> **TASK DETAILS**
Return exactly the span of lines in the following data that opens with the line containing "[55,390,147,408] Concerts (15" and closes with the line containing "[55,650,121,668] Presse (454)". Include nothing else.

> **THE INPUT**
□ □ □ □
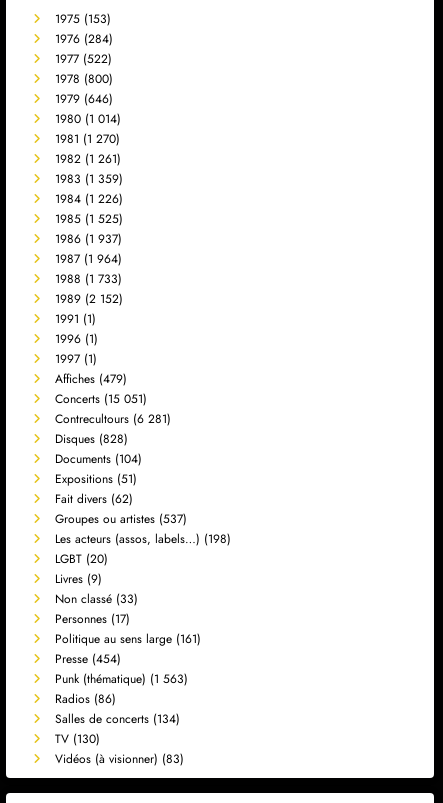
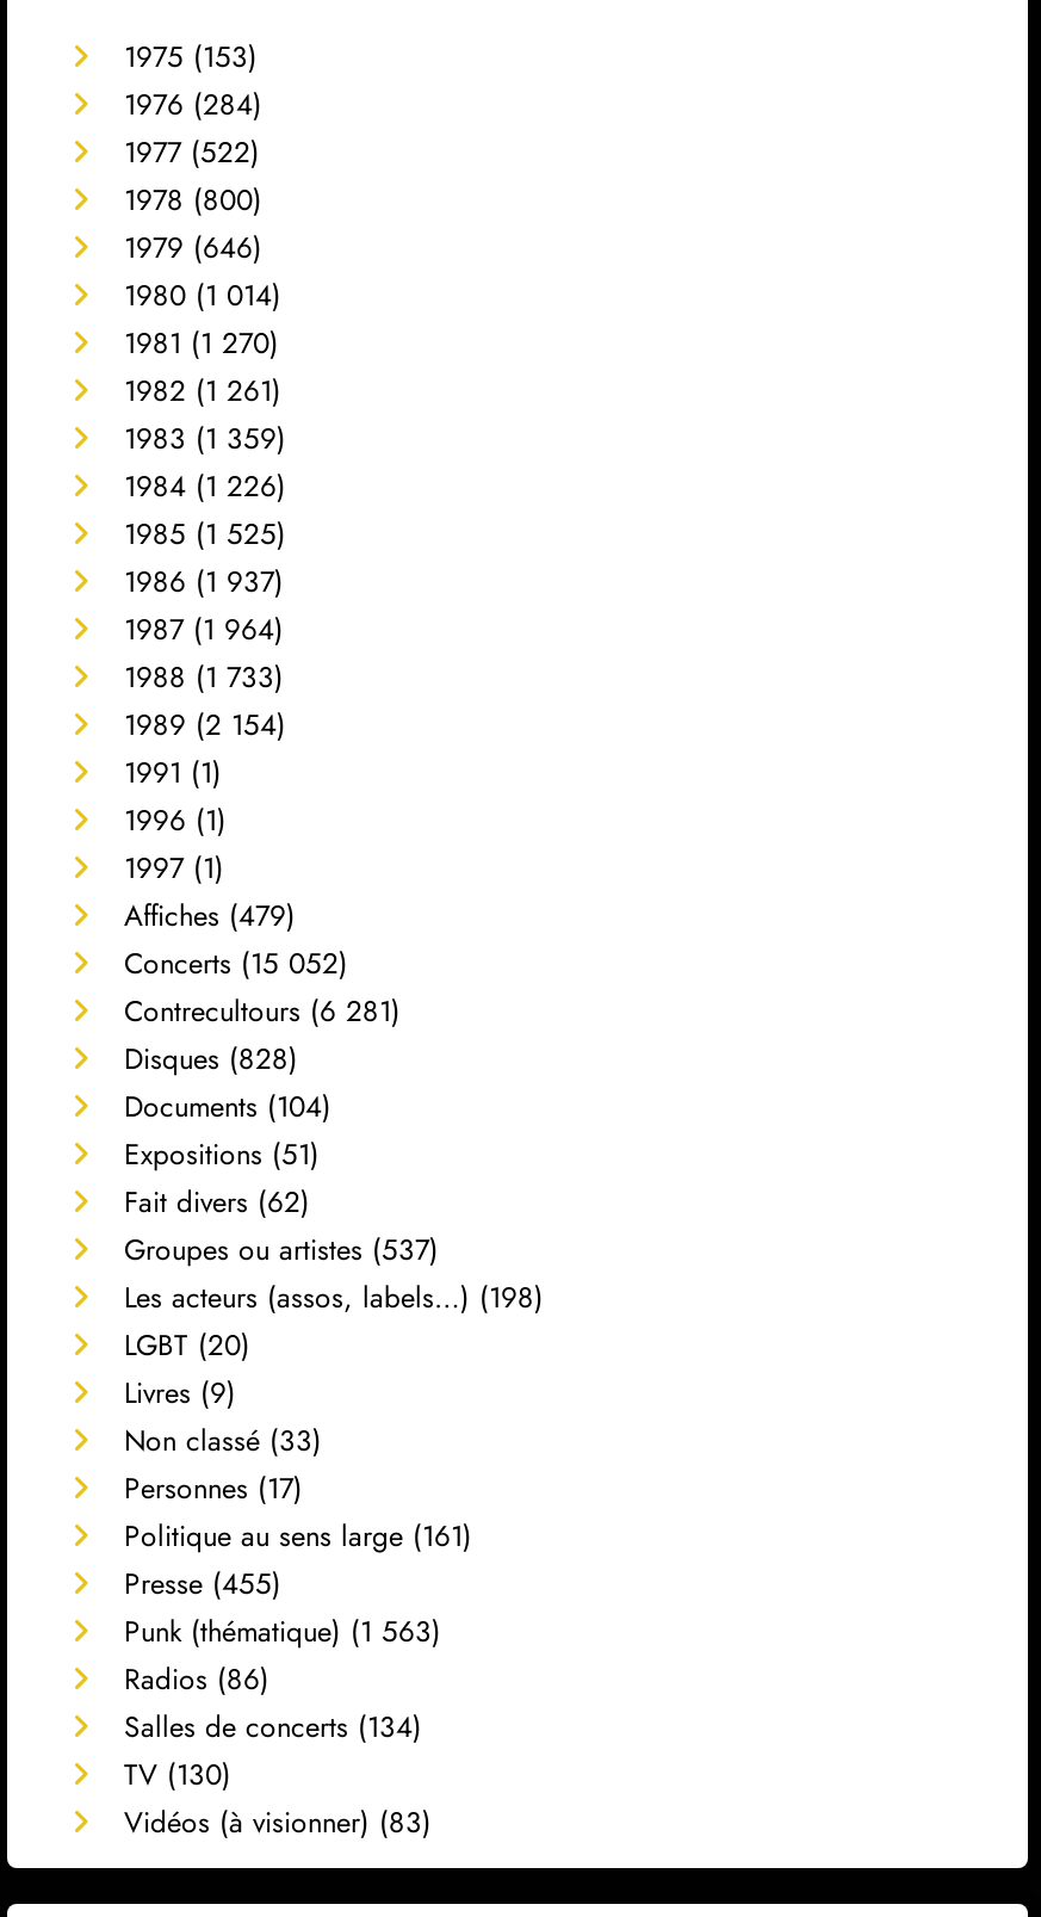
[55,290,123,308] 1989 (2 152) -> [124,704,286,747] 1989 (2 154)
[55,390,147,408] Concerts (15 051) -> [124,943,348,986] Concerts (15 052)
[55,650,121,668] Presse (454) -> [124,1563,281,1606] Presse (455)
□ □ □ □
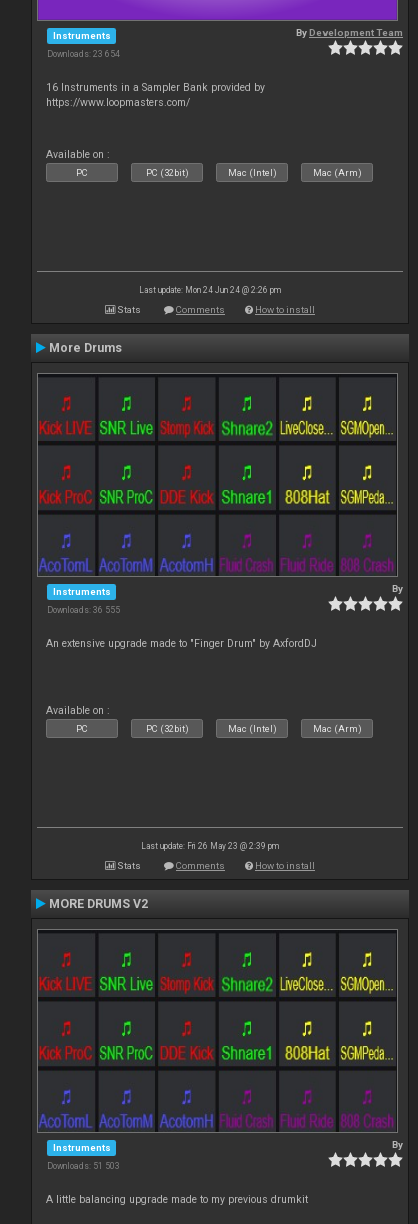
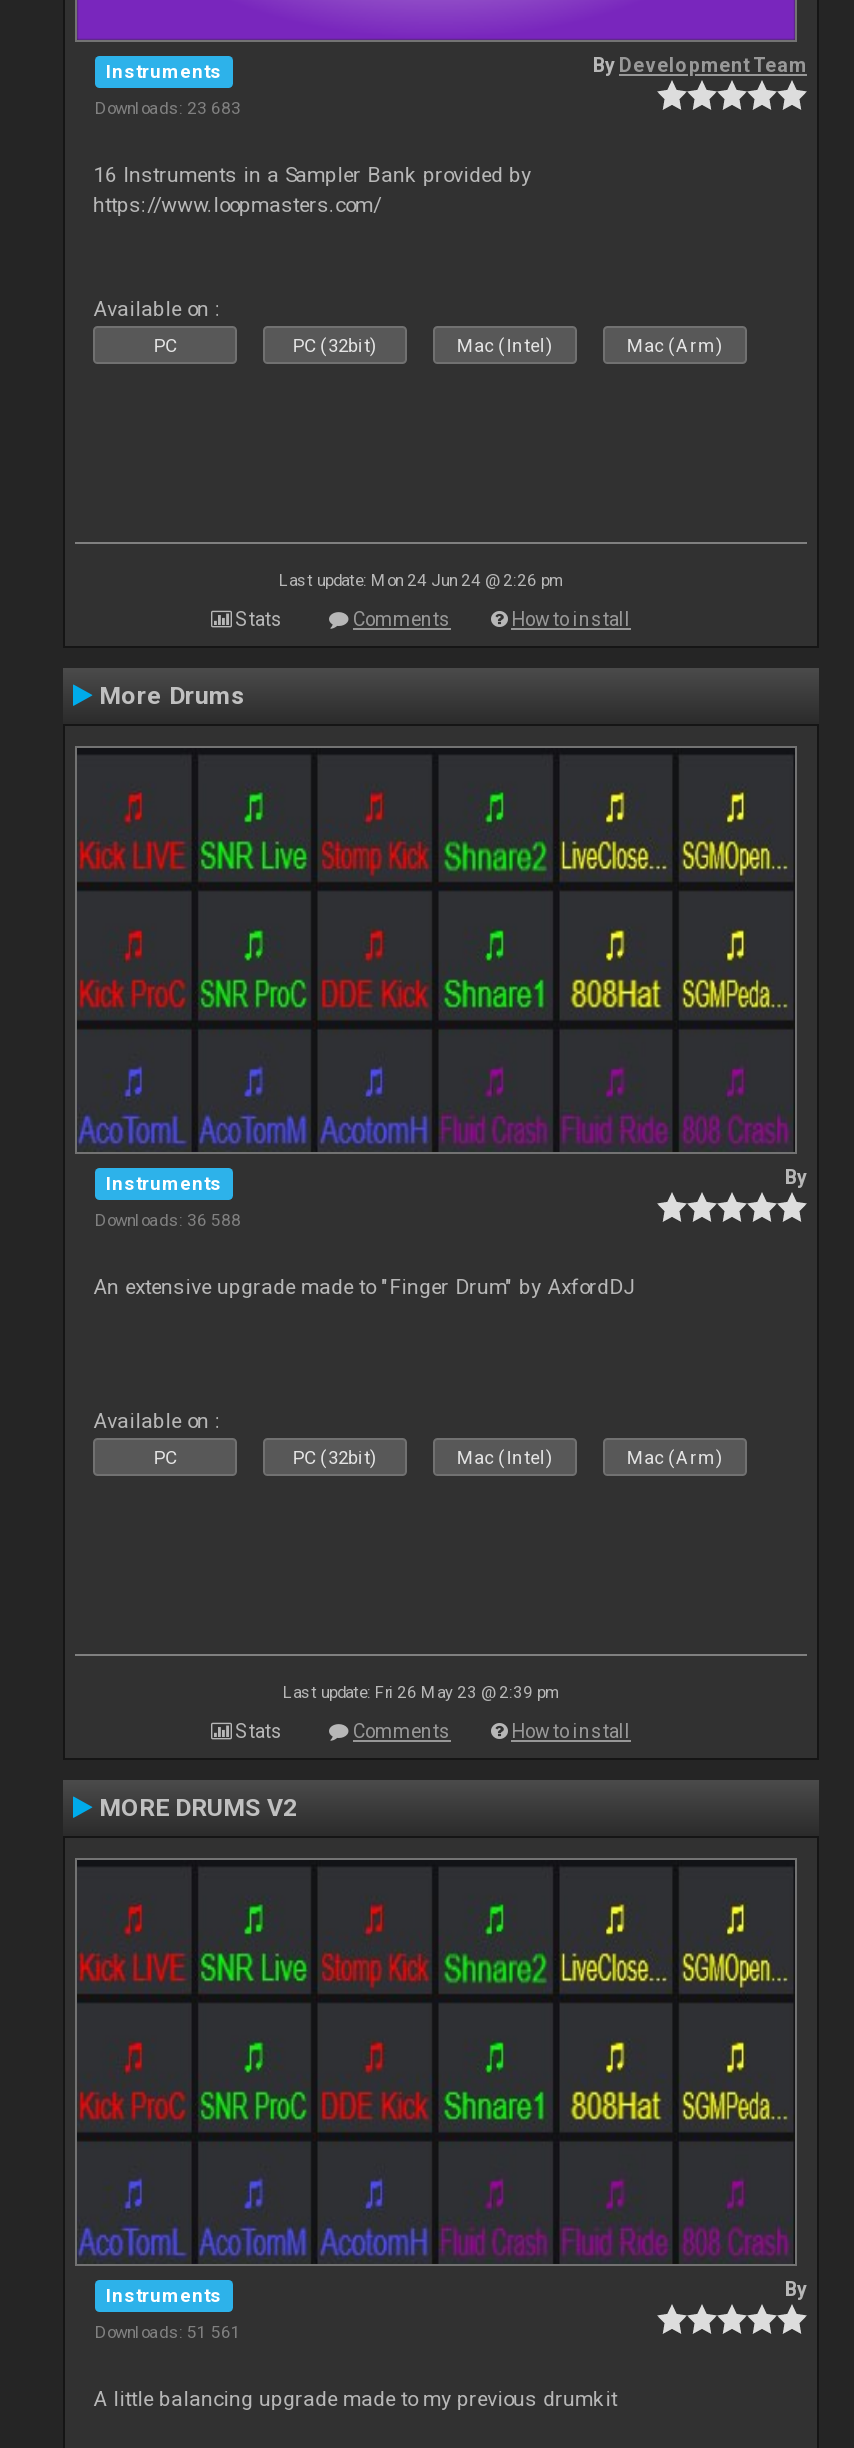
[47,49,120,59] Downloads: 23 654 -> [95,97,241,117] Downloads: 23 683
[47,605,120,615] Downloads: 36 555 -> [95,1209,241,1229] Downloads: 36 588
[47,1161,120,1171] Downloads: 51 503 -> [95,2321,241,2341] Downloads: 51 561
□ □ □ □
> **EXPECTED OUTPUT**
[55,390,147,408] Concerts (15 051) -> [124,943,348,986] Concerts (15 052)
[55,650,121,668] Presse (454) -> [124,1563,281,1606] Presse (455)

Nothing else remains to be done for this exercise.